AIM OF THE EXERCISE: Start at the line below containing "[73,219,224,233] Last updated: 16" and stop at the line containing "[18,321,89,350] 1,7016 ->". Repeat every line of that stretch exactly, and nothing outside it.

RECORDS SUPPLIED:

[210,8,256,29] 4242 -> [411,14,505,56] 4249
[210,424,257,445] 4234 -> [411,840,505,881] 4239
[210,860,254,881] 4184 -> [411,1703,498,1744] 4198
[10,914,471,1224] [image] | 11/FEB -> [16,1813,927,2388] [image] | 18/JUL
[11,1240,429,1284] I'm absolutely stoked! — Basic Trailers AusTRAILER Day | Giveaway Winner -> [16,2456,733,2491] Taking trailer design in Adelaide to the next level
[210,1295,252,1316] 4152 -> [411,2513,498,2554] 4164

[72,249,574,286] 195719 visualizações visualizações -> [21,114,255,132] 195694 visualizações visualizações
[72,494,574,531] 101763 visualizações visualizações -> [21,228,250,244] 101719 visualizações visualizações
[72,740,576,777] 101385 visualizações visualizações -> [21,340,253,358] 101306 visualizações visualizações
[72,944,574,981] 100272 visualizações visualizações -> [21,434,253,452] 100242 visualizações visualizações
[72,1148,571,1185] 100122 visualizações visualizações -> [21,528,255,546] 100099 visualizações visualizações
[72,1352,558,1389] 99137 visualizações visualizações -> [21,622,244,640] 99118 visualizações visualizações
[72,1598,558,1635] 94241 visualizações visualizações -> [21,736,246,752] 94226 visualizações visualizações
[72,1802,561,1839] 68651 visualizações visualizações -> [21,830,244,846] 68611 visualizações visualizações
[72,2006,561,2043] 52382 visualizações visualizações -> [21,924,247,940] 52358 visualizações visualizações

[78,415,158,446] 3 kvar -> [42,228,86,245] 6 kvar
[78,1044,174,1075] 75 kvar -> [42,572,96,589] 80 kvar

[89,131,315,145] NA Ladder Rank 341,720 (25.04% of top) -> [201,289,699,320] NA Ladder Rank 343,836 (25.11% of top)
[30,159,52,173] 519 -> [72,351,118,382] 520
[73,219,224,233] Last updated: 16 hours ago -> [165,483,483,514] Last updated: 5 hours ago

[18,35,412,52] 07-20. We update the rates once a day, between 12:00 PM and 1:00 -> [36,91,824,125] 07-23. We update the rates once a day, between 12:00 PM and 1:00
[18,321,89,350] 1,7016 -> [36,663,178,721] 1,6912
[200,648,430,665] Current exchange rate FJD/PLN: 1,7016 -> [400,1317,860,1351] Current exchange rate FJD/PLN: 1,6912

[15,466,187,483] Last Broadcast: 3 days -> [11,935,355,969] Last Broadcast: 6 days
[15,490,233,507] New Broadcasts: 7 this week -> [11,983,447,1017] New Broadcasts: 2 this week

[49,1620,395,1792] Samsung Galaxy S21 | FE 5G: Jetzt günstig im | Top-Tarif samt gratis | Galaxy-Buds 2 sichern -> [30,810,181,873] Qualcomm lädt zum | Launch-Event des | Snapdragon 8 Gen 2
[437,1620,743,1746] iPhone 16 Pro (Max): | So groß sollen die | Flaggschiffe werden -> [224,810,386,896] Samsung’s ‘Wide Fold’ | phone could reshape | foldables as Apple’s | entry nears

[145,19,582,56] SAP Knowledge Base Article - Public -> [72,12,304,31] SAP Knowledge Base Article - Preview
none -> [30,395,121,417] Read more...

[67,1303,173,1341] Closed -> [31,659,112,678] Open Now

RESPONSE AREA:
[73,219,224,233] Last updated: 16 hours ago -> [165,483,483,514] Last updated: 5 hours ago

[18,35,412,52] 07-20. We update the rates once a day, between 12:00 PM and 1:00 -> [36,91,824,125] 07-23. We update the rates once a day, between 12:00 PM and 1:00
[18,321,89,350] 1,7016 -> [36,663,178,721] 1,6912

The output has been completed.